VM metrics
VM metrics provide unique insights about the Virtual Machines (VMs) resources that are created as part of the PlayFab VM Builds when you're using PlayFab Multiplayer Servers to create multiplayer game servers. This feature provides you access to the virtual machine's system level metrics such as CPU, RAM, and more. With these metrics, you can make informed decision about maximizing your utilization of the VM resources.
Performance metrics can support various development scenarios.
- Use CPU and memory utilization data to measure the resource needs of multiplayer servers, so you can properly calculate the optimal number of game servers on a specific Virtual Machine SKU (type)
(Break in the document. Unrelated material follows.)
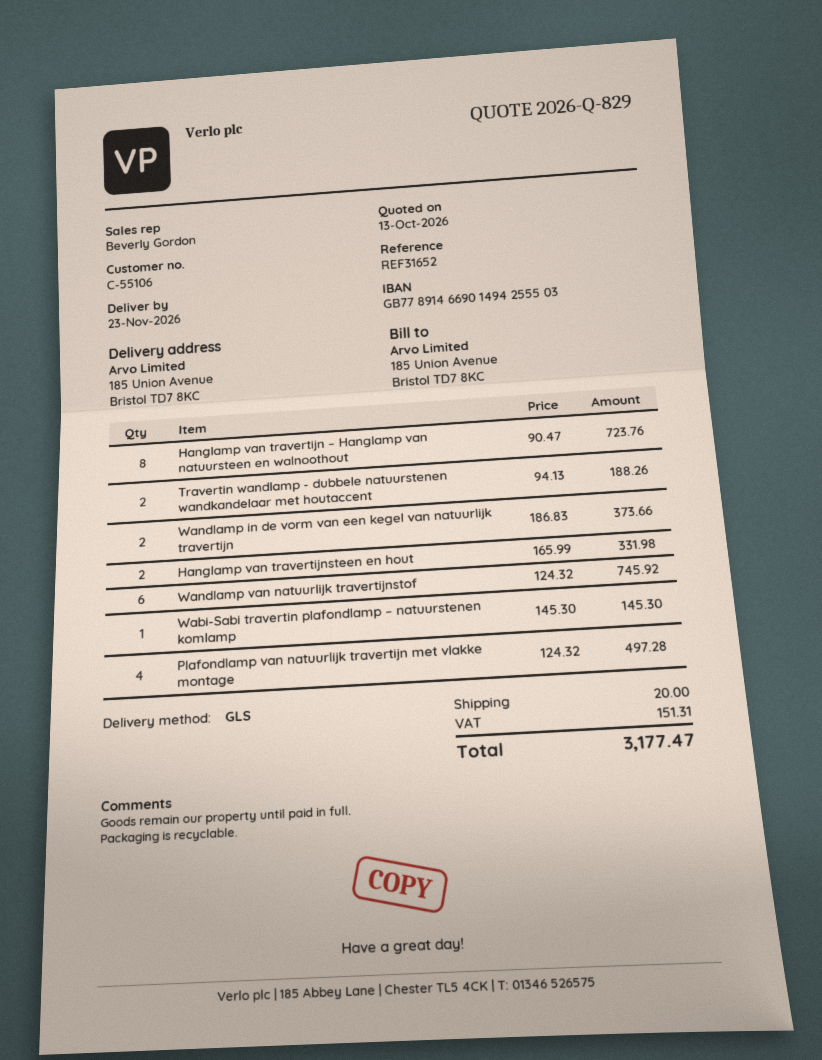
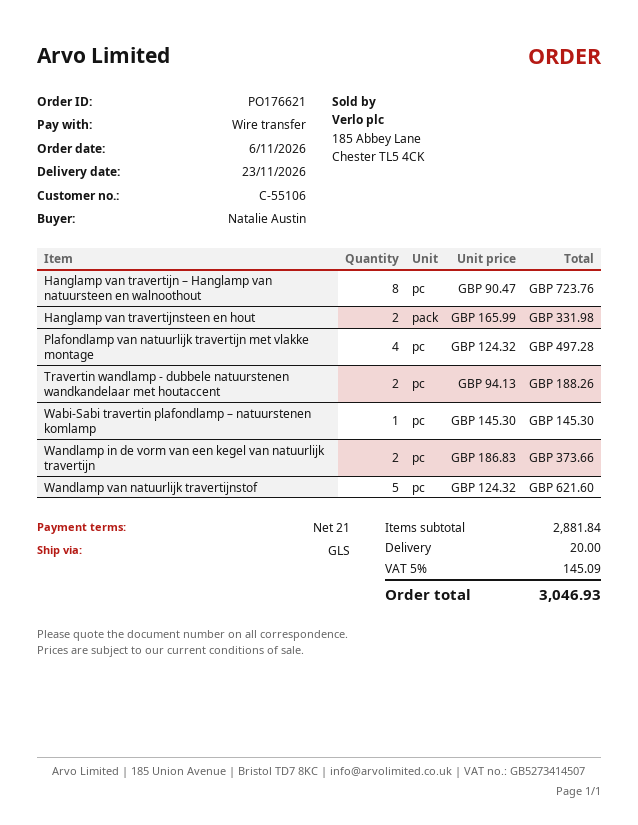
Wandlamp van natuurlijk travertijnstof: 6 x 124.32 = 745.92 -> 5 x 124.32 = 621.60
tax: 151.31 -> 145.09
total: 3177.47 -> 3046.93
- Use network counters to detect an irregular network environment, such as attempted DDoS attacks or other network congestion
PlayFab Multiplayer Servers service supports a limited number of system metrics via the VM Metrics feature.
Usage
VM metrics for a Build can be enabled in two ways, depending on how a Build is created:
- Using Game Manager, you can enable the "Virtual machine metrics" checkbox on the "New Build" Game Manager page.
- Using the PlayFab Multiplayer Servers API, you can set the property IsEnabled to TRUE in the following API objects.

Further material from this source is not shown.